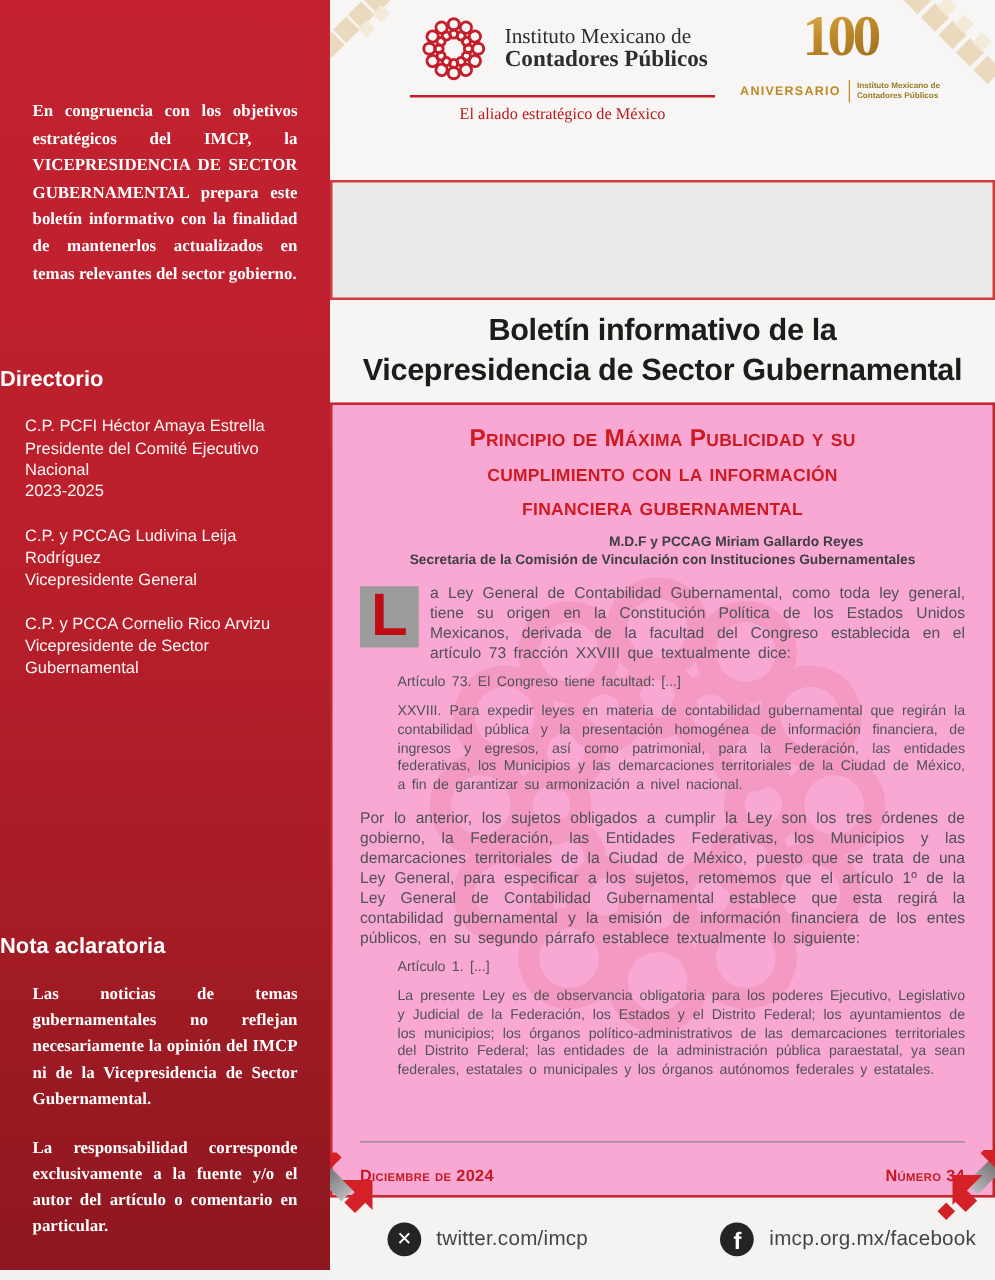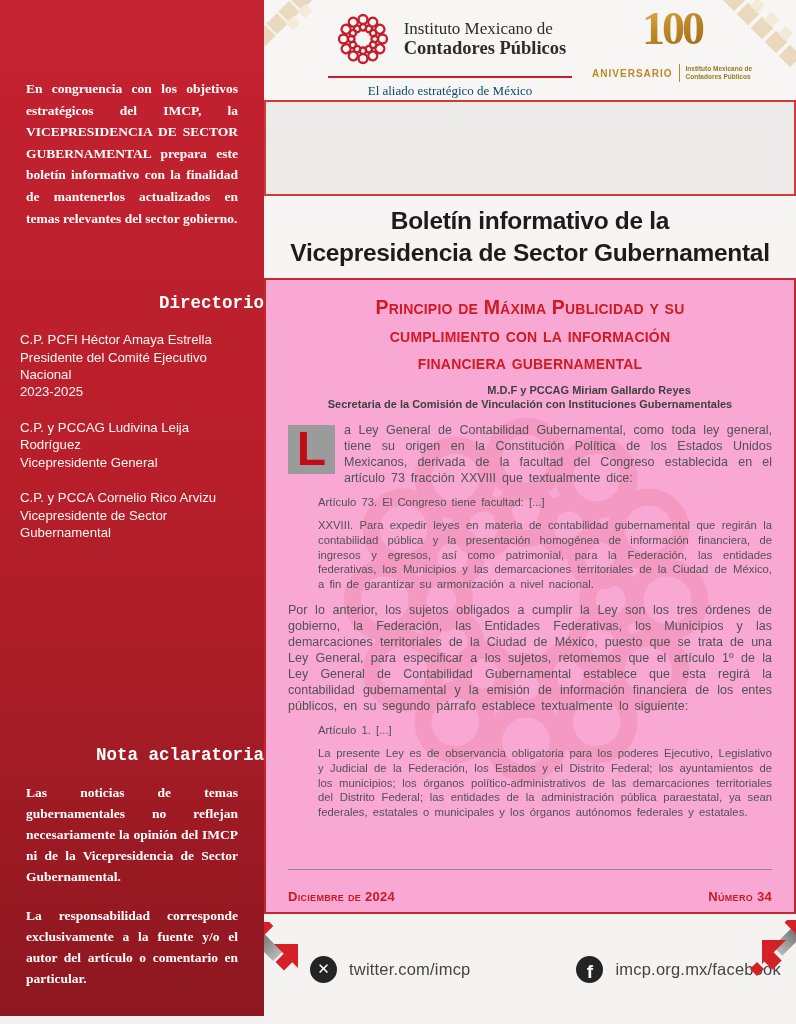--- a/index.html
+++ b/index.html
@@ -5,39 +5,39 @@
   * { margin:0; padding:0; box-sizing:border-box; }
   html,body { width:796px; height:1024px; }
   body { font-family:"Liberation Sans", sans-serif; background:#f2f1ef; overflow:hidden; display:flex; }
 
   
   .sidebar { width:264px; min-width:264px; height:1016px;
     background:linear-gradient(180deg,#c42230 0%,#b91f2b 45%,#a01b24 78%,#8d1720 100%);
     color:#ffffff; position:relative; z-index:2; }
   .sb-intro { margin:78px 26px 0 26px; font-family:"Liberation Serif", serif; font-weight:700;
     font-size:13.5px; line-height:1.6; text-align:justify; }
-  .sb-h { margin-top:64px; text-align:right; font-family:Liberation Mono, monospace;
+  .sb-h { margin-top:64px; text-align:left; font-family:Liberation Sans, sans-serif;
     font-weight:700; font-size:17.5px; }
   .sb-entry { margin:18px 18px 0 20px; font-size:13.2px; line-height:1.32; color:#fdf6f4; }
   .sb-nota-h { margin-top:204px; }
   .sb-p { margin:18px 26px 0 26px; font-family:"Liberation Serif", serif; font-weight:700;
     font-size:13.5px; line-height:1.55; text-align:justify; }
 
   
   .main { width:532px; display:flex; flex-direction:column; position:relative; background:#f2f1ef; }
 
   
-  .hdr { height:100px; background:#f7f6f4; position:relative; }
+  .hdr { height:144px; background:#f7f6f4; position:relative; }
   .brand { position:absolute; left:36px; top:10px; width:300px; display:flex; flex-direction:column; align-items:center; }
   .brand-top { display:flex; align-items:center; gap:12px; }
   .org { color:#2d2d2d; font-family:"Liberation Serif", serif; line-height:1.15; }
   .org-l1 { font-size:17px; }
   .org-l2 { font-size:18.5px; font-weight:700; }
   .redline { width:244px; height:2px; background:#c41e2b; margin-top:8px; }
-  .tagline { margin-top:5px; font-family:"Liberation Serif", serif; font-size:13px; color:#0c4a6e; }
+  .tagline { margin-top:5px; font-family:"Liberation Serif", serif; font-size:13px; color:#b91c1c; }
 
   .anniv { position:absolute; right:44px; top:6px; text-align:center; }
   .anniv-100 { font-family:"Liberation Serif", serif; font-weight:700; font-size:46px; line-height:1;
     background:linear-gradient(160deg,#e7c065 10%,#c18b2a 45%,#8f6317 90%);
     -webkit-background-clip:text; background-clip:text; color:transparent; letter-spacing:-3px; }
   .anniv-row { display:flex; align-items:center; gap:6px; margin-top:12px; }
   .anniv-label { color:#bb8a24; font-size:10px; letter-spacing:1px; font-weight:700; }
   .anniv-div { width:1px; height:18px; background:#bb8a24; }
   .anniv-side { text-align:left; color:#9a7a22; font-size:6.5px; font-weight:700; line-height:1.25; }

——

■ TASK BRIEF ■
For this exercise, output exactly the lines above from the line with "margin:0; padding:0; box-sizing:border-box;" to the line with "width:264px; min-width:264px; height:1016px;", counting both, and leave out the rest.

■ RESULT ■
   * { margin:0; padding:0; box-sizing:border-box; }
   html,body { width:796px; height:1024px; }
   body { font-family:"Liberation Sans", sans-serif; background:#f2f1ef; overflow:hidden; display:flex; }
 
   
   .sidebar { width:264px; min-width:264px; height:1016px;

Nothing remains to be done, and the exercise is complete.